My pictorial approach stems from my original passion for tattoo. After exploring body and tattoo’s interactions through engraving at the Beaux-Arts of Versailles, my practice has evolved towards a pictural research focused on painting and color.
In parallel to my activity as a painter, I have developed in recent months a practice around hand poke, tattoo realized without a machine but a needle.
Constantly running through my mind, Henri Matisse’s artwork has sharpen my singular vision of body and colors.

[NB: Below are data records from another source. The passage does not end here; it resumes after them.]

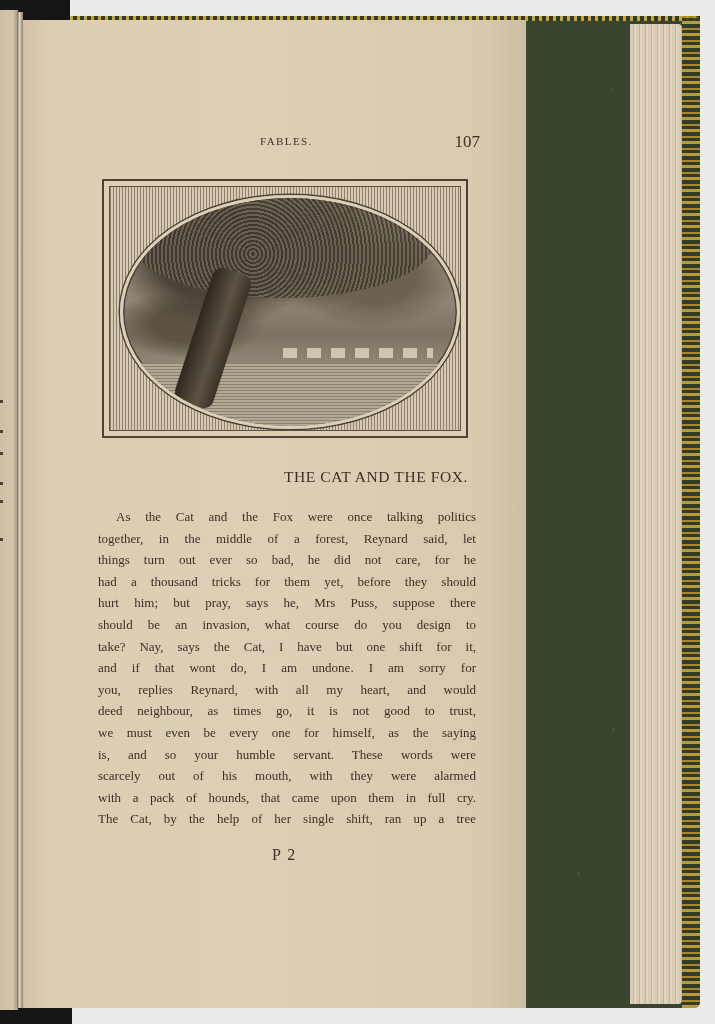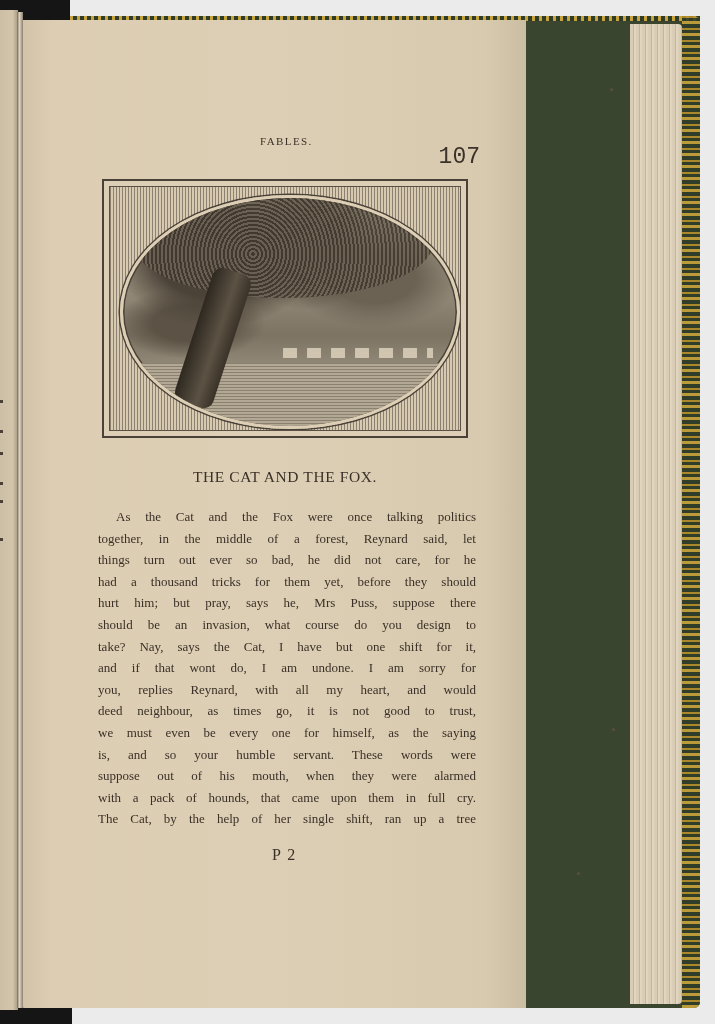--- a/index.html
+++ b/index.html
@@ -51,7 +51,7 @@
       color: #3c3229;
     }
     .running-title { position: absolute; left: 0; top: 3px; font-size: 11px; letter-spacing: 1.4px; }
-    .page-number { position: absolute; right: 0; top: 12px; font-size: 23px; font-family: Liberation Mono, monospace; }
+    .page-number { position: absolute; right: 0; top: 0; font-size: 17px; }
     .engraving {
       position: absolute; left: 80px; top: 159px; width: 366px; height: 259px;
       border: 2px solid #4a4238; box-sizing: border-box; padding: 5px;

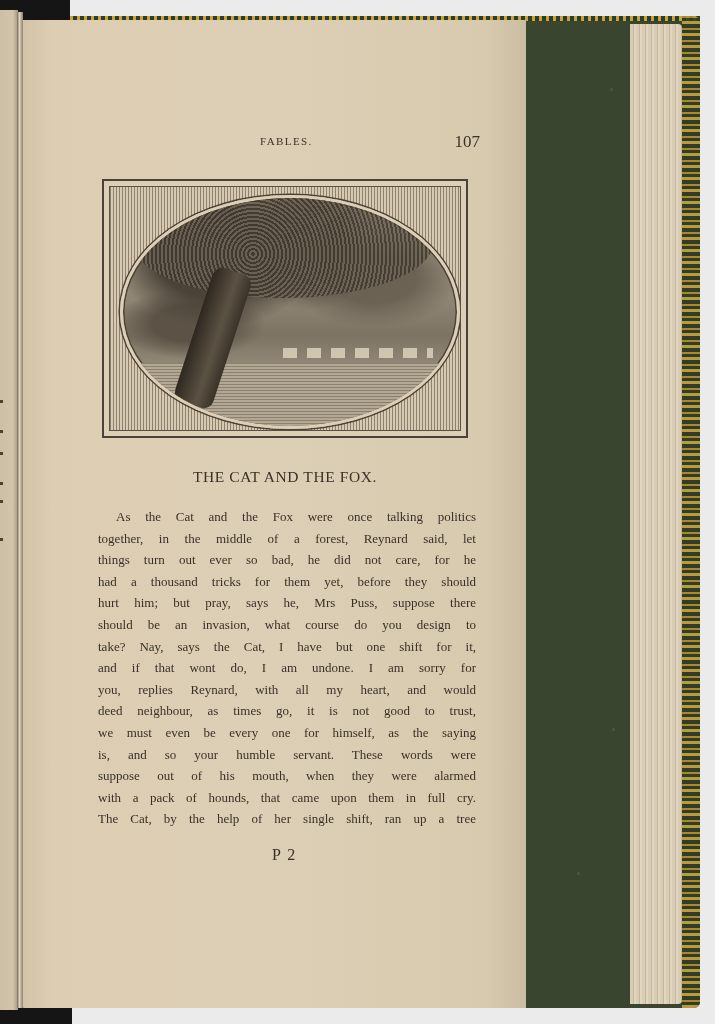--- a/index.html
+++ b/index.html
@@ -93,7 +93,7 @@
       background: repeating-linear-gradient(0deg, #8a8070 0 1px, #b3a893 1px 3px);
     }
     .fable-title {
-      position: absolute; left: 80px; top: 448px; width: 366px; text-align: center;
+      position: absolute; left: 80px; top: 448px; width: 366px; text-align: right;
       font-size: 15.5px; letter-spacing: 0.6px; color: #3a3027;
     }
     .body-text {

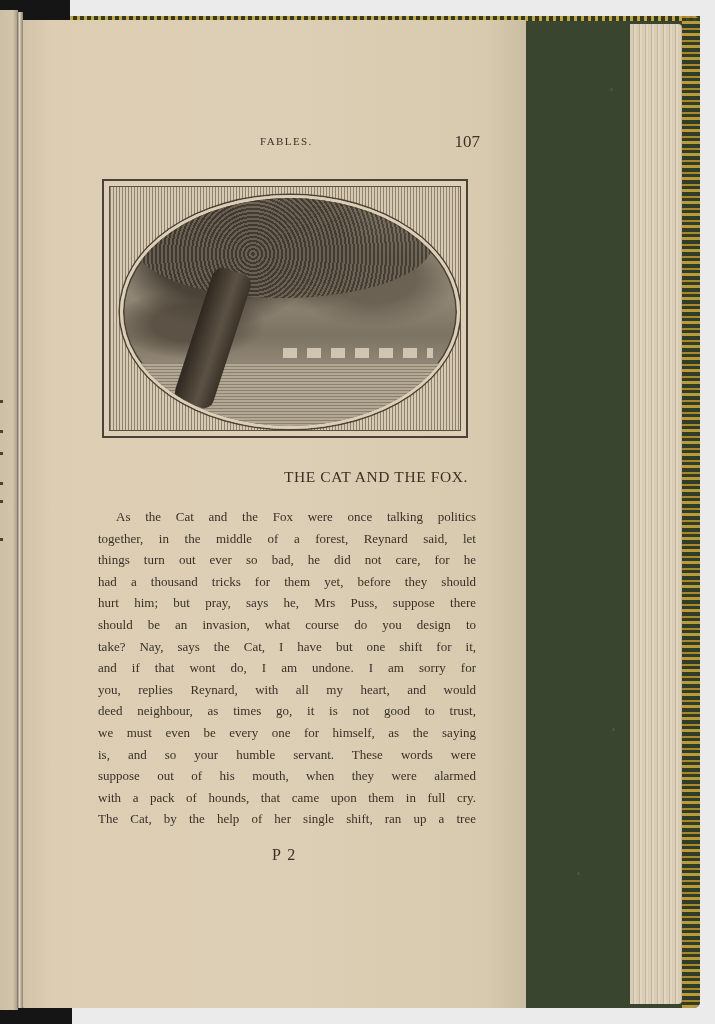--- a/index.html
+++ b/index.html
@@ -162,7 +162,7 @@
     <span class="line">deed neighbour, as times go, it is not good to trust,</span>
     <span class="line">we must even be every one for himself, as the saying</span>
     <span class="line">is, and so your humble servant. These words were</span>
-    <span class="line">suppose out of his mouth, when they were alarmed</span>
+    <span class="line">scarcely out of his mouth, with they were alarmed</span>
     <span class="line">with a pack of hounds, that came upon them in full cry.</span>
     <span class="line">The Cat, by the help of her single shift, ran up a tree</span>
   </div>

That pictural desire crashed into my discovery of aboriginal art, which maintains intimate links with the tattoos and scarifications from Pacific, practices which are dear to me.
I weave a path between Matisse and Oceanian arts, a path where paints and tattoos, pictorial and dermal layers mingle.
Encountering the writings of Rainer Maria Rilke, and particularly his elegies, has marked a turning point in my pictural researches, forming the spine that they took these last months.
The bodies that inhabit my compositions are deliberately constrained into the space of the canvas, they become one with. I compose by playing between the different planes of the canvas thanks to color, looking for a very thin equilibrium between reality and chaos.
My tattoo practice, as for it, widens my perception of layer, through the relationship I develop with the human dermis. Close to mediation, this practice is an integral part of the artist that I am and of my future work, all media confused.